Data provided:
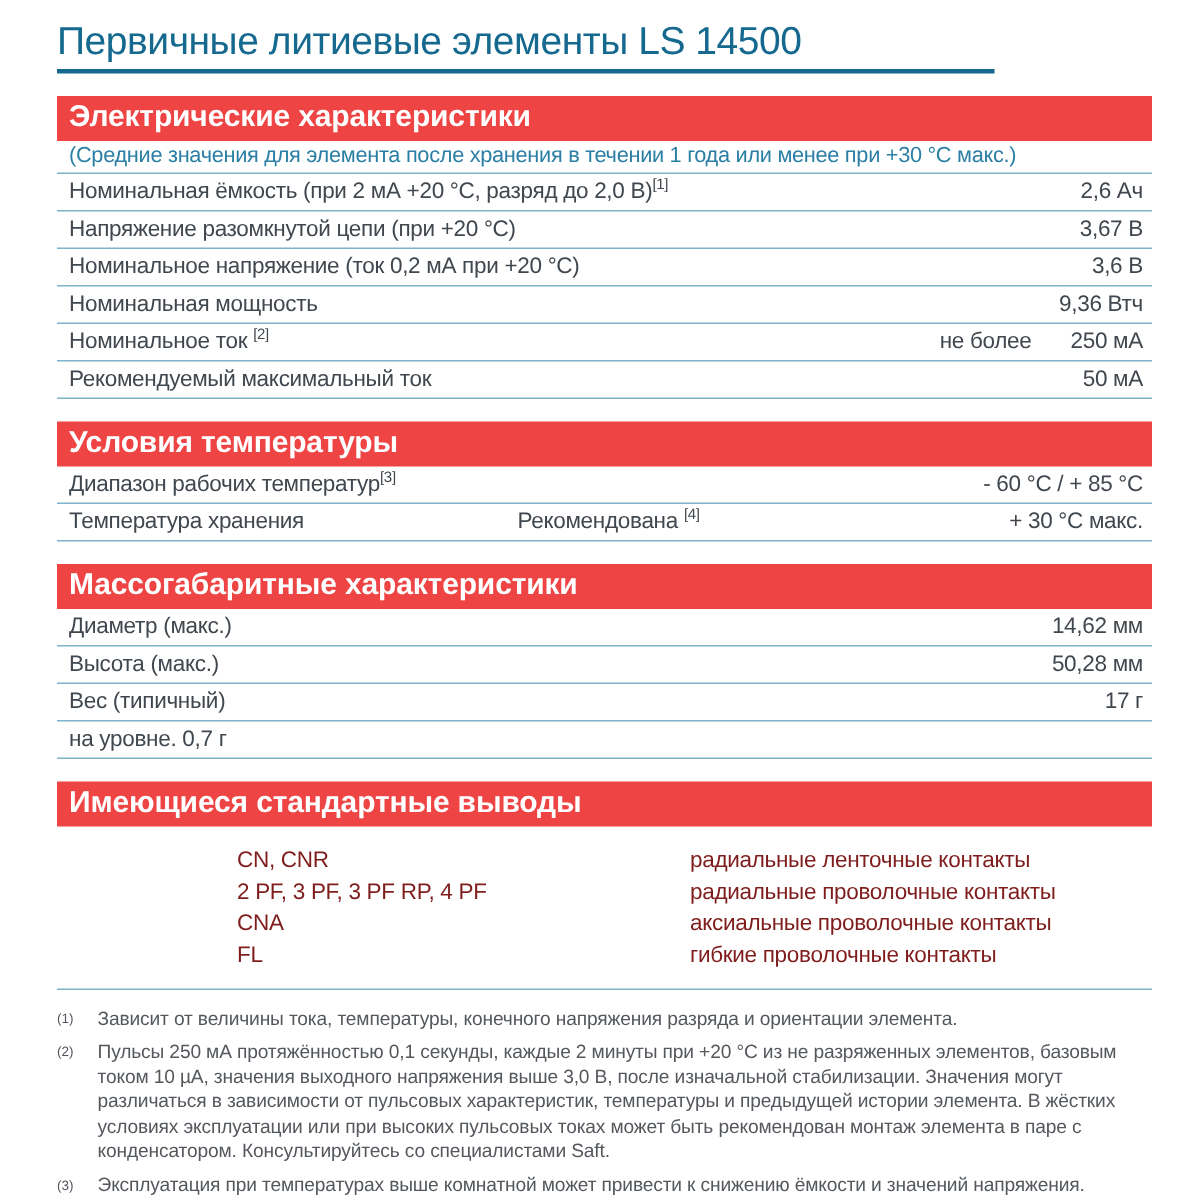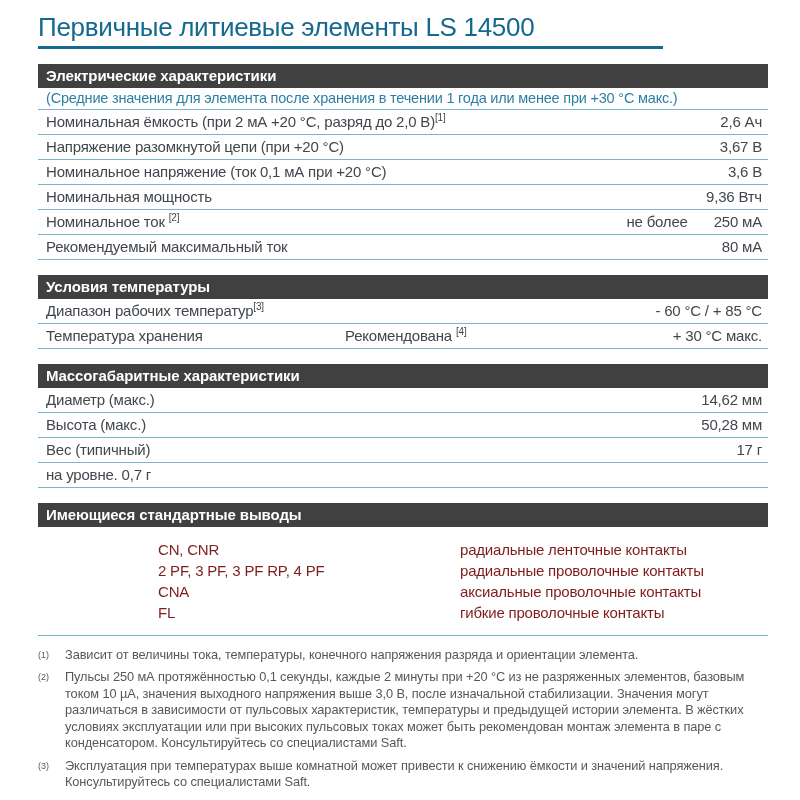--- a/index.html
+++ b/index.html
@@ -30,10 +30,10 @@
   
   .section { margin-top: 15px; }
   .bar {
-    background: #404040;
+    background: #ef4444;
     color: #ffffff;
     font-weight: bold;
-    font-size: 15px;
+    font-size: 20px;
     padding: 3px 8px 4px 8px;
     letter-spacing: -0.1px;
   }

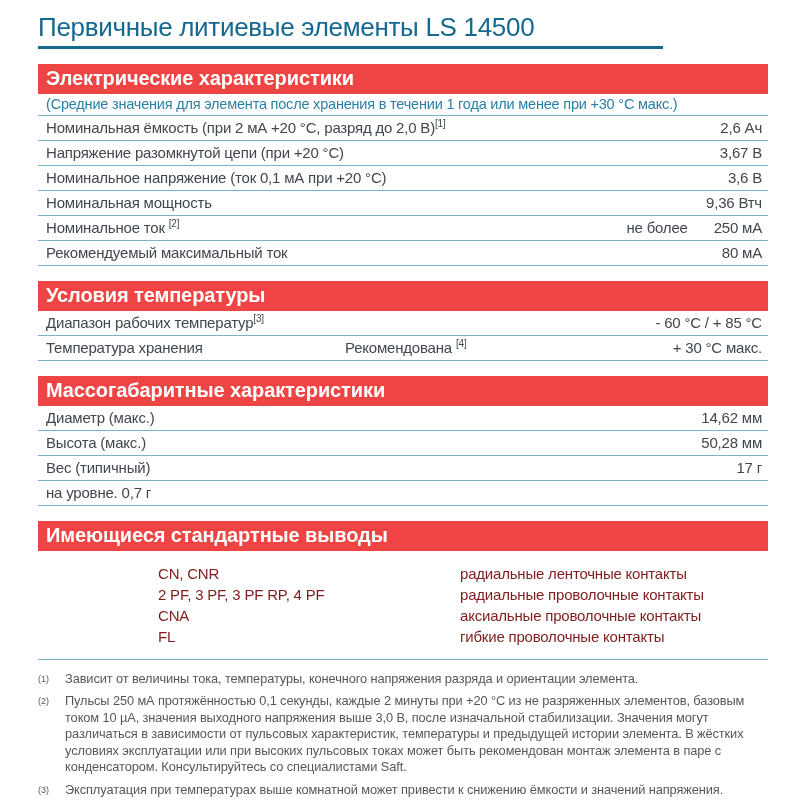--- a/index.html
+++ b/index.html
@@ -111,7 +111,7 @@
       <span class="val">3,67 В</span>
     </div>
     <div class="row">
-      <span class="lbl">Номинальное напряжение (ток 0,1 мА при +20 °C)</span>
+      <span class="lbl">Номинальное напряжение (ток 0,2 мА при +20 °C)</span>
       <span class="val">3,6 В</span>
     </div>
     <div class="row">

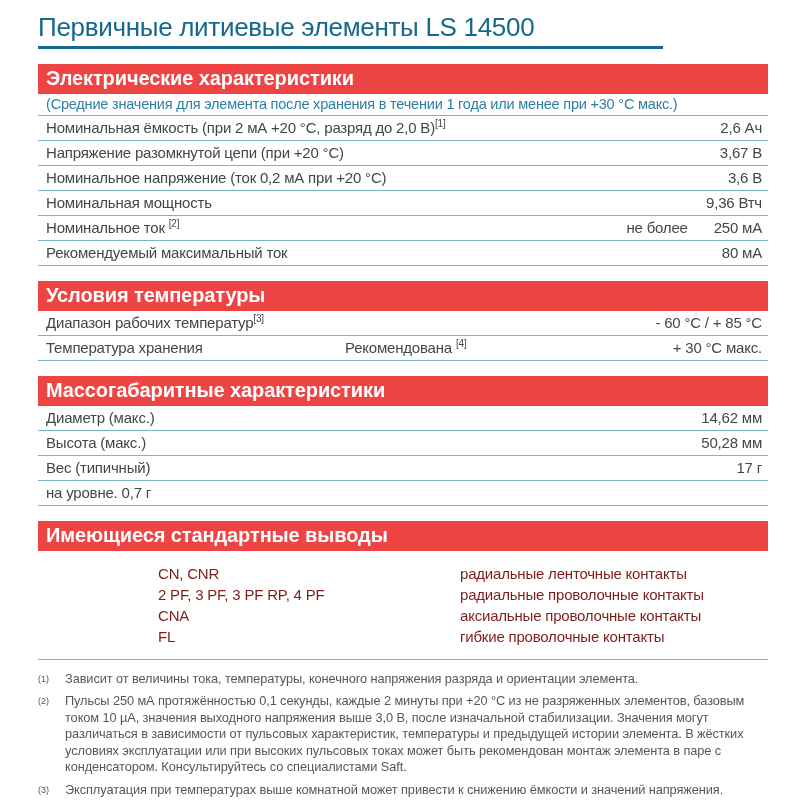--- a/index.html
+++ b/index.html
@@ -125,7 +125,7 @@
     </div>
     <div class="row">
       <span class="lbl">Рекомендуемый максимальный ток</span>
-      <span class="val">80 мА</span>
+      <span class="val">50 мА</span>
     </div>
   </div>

Problem details: Copy all of the data word for word, and keep the pictures out of it.

Task solution:
--- a/index.html
+++ b/index.html
@@ -30,10 +30,10 @@
   
   .section { margin-top: 15px; }
   .bar {
-    background: #404040;
+    background: #ef4444;
     color: #ffffff;
     font-weight: bold;
-    font-size: 15px;
+    font-size: 20px;
     padding: 3px 8px 4px 8px;
     letter-spacing: -0.1px;
   }

--- a/index.html
+++ b/index.html
@@ -111,7 +111,7 @@
       <span class="val">3,67 В</span>
     </div>
     <div class="row">
-      <span class="lbl">Номинальное напряжение (ток 0,1 мА при +20 °C)</span>
+      <span class="lbl">Номинальное напряжение (ток 0,2 мА при +20 °C)</span>
       <span class="val">3,6 В</span>
     </div>
     <div class="row">

--- a/index.html
+++ b/index.html
@@ -125,7 +125,7 @@
     </div>
     <div class="row">
       <span class="lbl">Рекомендуемый максимальный ток</span>
-      <span class="val">80 мА</span>
+      <span class="val">50 мА</span>
     </div>
   </div>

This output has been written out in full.